La presse occidentale aux abonnés absents

Abolissant tout contexte politique et colonial, et dans le meilleur des cas se contentant de relayer le narratif israélien des faits, construit pour soutenir la peur face à la menace que ferait planer l’évasion de dangereux terroristes, la plupart des médias occidentaux sont aux abonnés absents. Qualifier les évasions de « rocambolesques », ou de « dignes d’un scénario hollywoodien » ne fait en effet qu’occulter les dynamiques de colonisation et de résistance à l’œuvre dans l’évasion, la chasse à l’homme puis l’arrestation et le mauvais traitement des prisonniers politiques palestiniens par le régime israélien.

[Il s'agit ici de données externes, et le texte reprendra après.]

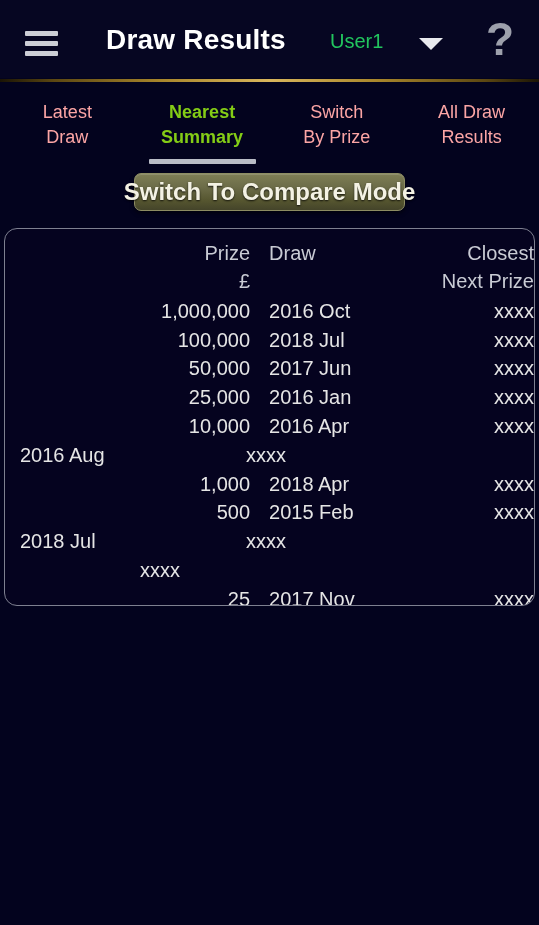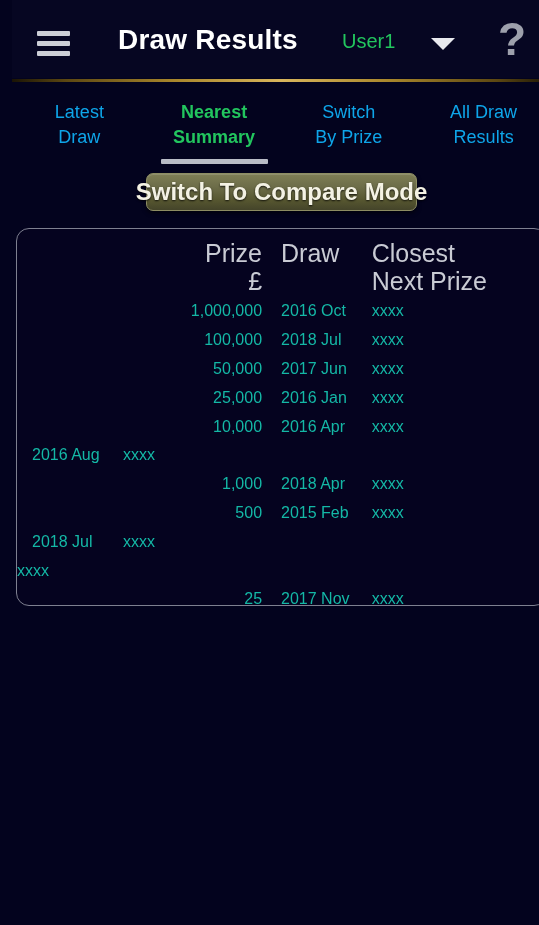--- a/index.html
+++ b/index.html
@@ -6,21 +6,20 @@
   html, body {
     width:539px; height:925px;
     background:#03031e;
     font-family:"Liberation Sans", sans-serif;
     overflow:hidden;
   }
   #app {
     position:relative;
     width:436px; height:925px;
     background:#03031e;
-    margin-left:12px;
   }
 
   
   .appbar {
     position:absolute; left:0; top:0; width:539px; height:78px;
     background:#060622;
   }
   .hamburger {
     position:absolute; left:25px; top:31px;
     width:33px; height:25px;
@@ -70,23 +69,23 @@
   }
   .tab {
     flex:1;
     display:flex; flex-direction:column;
     align-items:center; justify-content:flex-start;
     padding-top:10px;
     cursor:pointer;
     position:relative;
   }
   .tab .tl {
-    font-size:18px; color:#0ea5e9; line-height:25px; white-space:nowrap;
-  }
-  .tab.active .tl { color:#22c55e; font-weight:bold; }
+    font-size:18px; color:#fca5a5; line-height:25px; white-space:nowrap;
+  }
+  .tab.active .tl { color:#84cc16; font-weight:bold; }
   .tab.active::after {
     content:""; position:absolute;
     left:14px; right:14px; bottom:-4px;
     height:5px; background:#b9bcc6; border-radius:1px;
   }
 
   
   .compare-btn {
     position:absolute; left:134px; top:173px;
     width:271px; height:38px;
@@ -124,26 +123,26 @@
     border-radius:13px;
     overflow:hidden;
   }
   .row {
     display:flex;
     height:28.8px;
     align-items:center;
   }
   .col-prize  { width:250px; text-align:right; padding-right:4px; }
   .col-draw   { width:106px; text-align:left;  padding-left:15px; }
-  .col-next   { width:175px; text-align:left; }
+  .col-next   { width:175px; text-align:right; }
   .hdr-cell {
-    font-size:25px; color:#c9cbd4; line-height:28px; white-space:nowrap;
+    font-size:20px; color:#c9cbd4; line-height:28px; white-space:nowrap;
   }
   .cell {
-    font-size:16px; color:#14b8a6; white-space:nowrap;
+    font-size:20px; color:#e5e5e5; white-space:nowrap;
   }
   .hdr-wrap { padding-top:10px; padding-bottom:2px; display:flex; }
 </style>
 </head>
 <body>
 
 <div id="app">
 
   <div class="appbar">
     <div class="hamburger">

Nouvelles informations au 15 septembre 2021: Khaled Mahajna, l’avocat des 3 palestiniens évadés et ré-arrêtés a indiqué qu’après un recours à la Cour suprême de Jérusalem déposé le 14 septembre, l’interdiction pour les prisonniers de voir leur avocats avait été levée et qu’il allait pouvoir les rencontrer. Il a donc affirmé avoir rencontré Mahmoud Ardah, l’un d’entre eux.